*Instructions to follow:*
Using the listing that follows, report how many lines include the word "Fair", and add no other words.

══ Records provided ══

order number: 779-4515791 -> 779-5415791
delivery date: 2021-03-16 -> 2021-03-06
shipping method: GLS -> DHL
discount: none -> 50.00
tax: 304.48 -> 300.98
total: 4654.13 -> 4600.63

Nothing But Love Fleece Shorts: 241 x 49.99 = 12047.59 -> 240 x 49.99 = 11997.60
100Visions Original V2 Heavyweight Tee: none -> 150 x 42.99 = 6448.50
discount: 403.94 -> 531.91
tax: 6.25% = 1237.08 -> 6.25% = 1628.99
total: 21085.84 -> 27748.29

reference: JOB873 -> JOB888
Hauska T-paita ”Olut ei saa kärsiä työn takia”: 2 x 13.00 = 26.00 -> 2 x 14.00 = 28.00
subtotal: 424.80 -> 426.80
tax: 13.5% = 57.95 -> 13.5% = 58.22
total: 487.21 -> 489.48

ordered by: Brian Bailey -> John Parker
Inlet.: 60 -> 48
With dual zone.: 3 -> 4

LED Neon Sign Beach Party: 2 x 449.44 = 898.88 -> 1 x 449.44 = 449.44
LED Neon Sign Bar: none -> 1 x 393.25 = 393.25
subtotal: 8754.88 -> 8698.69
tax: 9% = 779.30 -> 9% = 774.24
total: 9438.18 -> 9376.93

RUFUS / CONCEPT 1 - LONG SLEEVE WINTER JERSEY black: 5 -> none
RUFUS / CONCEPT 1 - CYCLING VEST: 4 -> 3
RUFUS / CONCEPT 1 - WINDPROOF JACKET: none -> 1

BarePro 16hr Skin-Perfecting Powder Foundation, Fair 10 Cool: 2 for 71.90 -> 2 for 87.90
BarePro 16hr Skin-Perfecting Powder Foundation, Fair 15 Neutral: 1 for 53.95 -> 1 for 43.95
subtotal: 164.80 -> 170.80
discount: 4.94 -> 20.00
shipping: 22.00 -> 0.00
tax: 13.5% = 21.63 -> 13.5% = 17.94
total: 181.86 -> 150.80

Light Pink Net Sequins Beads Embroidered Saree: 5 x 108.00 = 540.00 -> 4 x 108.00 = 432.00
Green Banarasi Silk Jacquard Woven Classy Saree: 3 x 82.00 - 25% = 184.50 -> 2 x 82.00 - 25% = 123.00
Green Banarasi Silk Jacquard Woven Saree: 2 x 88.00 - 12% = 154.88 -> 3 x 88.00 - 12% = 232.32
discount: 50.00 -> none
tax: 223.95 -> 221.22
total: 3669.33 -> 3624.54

═══

*The completed task:*
2